We demonstrate the overview of the proposed LARNet framework in above figure. Given an actor image x0, action class ya, position encoding pe, and noise z, the network generates corresponding action video v. The motion generator Gm generates action representation em in latent space in the action dynamics module. Next, the motion integrator MI recurrently integrates em with the appearance ea in a latent space to produce video features ev which is used to synthesize the action video v. The complete network is trained end-to-end with the help of multiple objective functions.

LARNet explicitly models the action dynamics in latent space by approximating it to motion from real action videos. This enables effective decomposition of appearance and motion while avoiding the need of any driving video during inference. LARNet is trained end-to-end in an adversarial framework, optimizing multiple objectives. We make the following novel contributions in this work:
1. We propose a generative approach for human action synthesis that leverages the decomposition of content and motion by explicit modeling of action dynamics.
2. We propose a hierarchical recurrent motion integration approach which operates at multiple scales focusing on both coarse level and fine level details.
3. We propose mix-adversarial loss, a novel objective function for video synthesis which aims at improving the temporal coherency in the synthesized videos.
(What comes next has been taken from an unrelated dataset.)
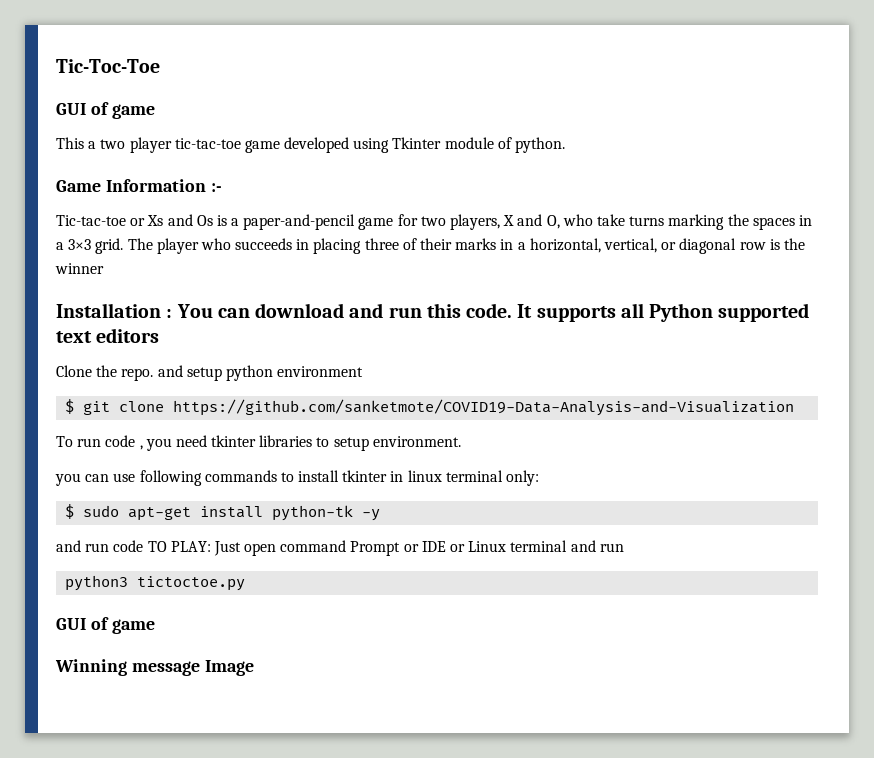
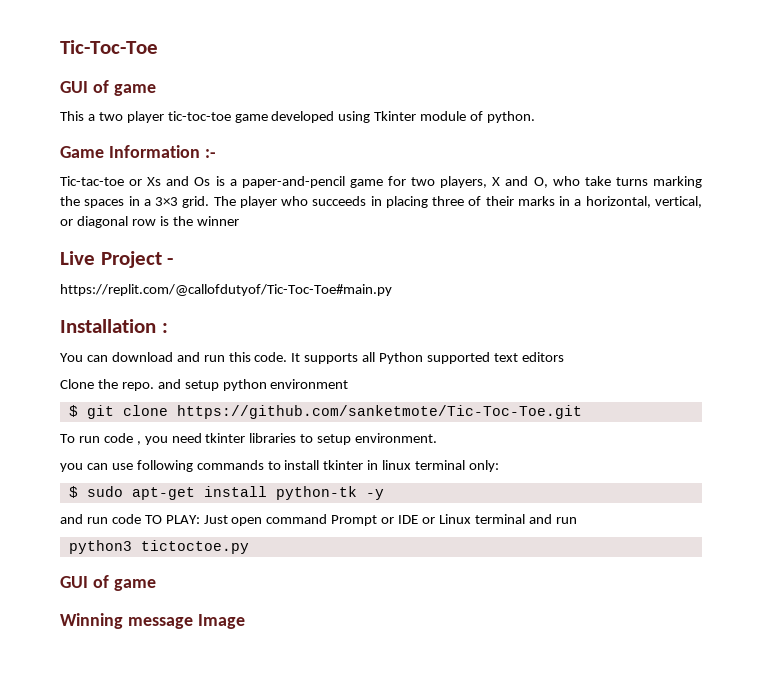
[174,138,241,149] tic-tac-toe -> [167,111,231,121] tic-toc-toe
(104, 268) none -> [60,251,174,268] [60,284,392,296] // Live Project - // https://replit.com/@callofdutyof/Tic-Toc-Toe#main.py
(173, 313) none -> (168, 328) //
[173,399,795,416] https://github.com/sanketmote/COVID19-Data-Analysis-and-Visualization -> [176,405,582,419] https://github.com/sanketmote/Tic-Toc-Toe.git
We demonstrate the effectiveness of LARNet and highlight the benefits of its main components (action representation learning, hierarchical motion integrator, and mix-adversarial loss) via quantitative and qualitative evaluation. We experimented with four real-world human action datasets including NTU-RGB+D, Penn Action, KTH and UTD-MHAD with a resolution of 112×112. We evaluate the quality of the generated videos using frame level Structural Similarity Index Measure (SSIM) and Peak Signal to Noise Ratio (PSNR) against the ground-truth video. Apart from these, we also evaluate the realism of the generated videos using video level FVD and frame level FID scores.

  • Comparison with existing conditional video synthesis methods on the NTU-RGB+D dataset. + and ++ uses motion from a driving video where ++ uses a driving video instead of generated action during inference while + is trained using a driving video without action dynamics module.
  • Comparison with existing conditional video synthesis methods on Penn Action, UTD-MHAD and KTH dataset. We compare LARNet with G3AN and Imaginator and show that LARNet consistently outperforms prior methods on different datasets.

For NTU-RGB+D dataset, we observe that Imaginator [66] has a slightly better performance in terms of FID score which could be due to the use of frame level adversarial loss. However, it is important to note that FID only measures frame level quality whereas FVD is more focused on video dynamics. LARNet outperforms all other methods in terms of FVD score. Next, we compare the performance on small scale datasets including Penn Action, UTD-MHAD and KTH to evaluate the generalization capability of LARNet. Even on small sized datasets LARNet consistently outperforms these two methods on all four metrics.

We also demonstrate the generated videos using LARNet on four different datasets. We observe that the generated videos capture the action dynamics for a wide range of human actions. This is true even for those actions where only a slight movement of arms is involved, such as ‘hand waving’ and ‘eating’. These results show that LARNet can consistently generate the background content of still objects while synthesizing reasonable action dynamics.

In this work, we present a novel approach for generating human actions from an input image. The proposed framework predicts human actions conditioned on action semantics and utilizes a generative mechanism which estimates latent action representation. The latent action representation is explicitly learned with the help of a similarity and adversarial loss formulation. This learned latent representation is then used to generate an action video which is optimized using multiple objectives, including a novel mix-adversarial loss.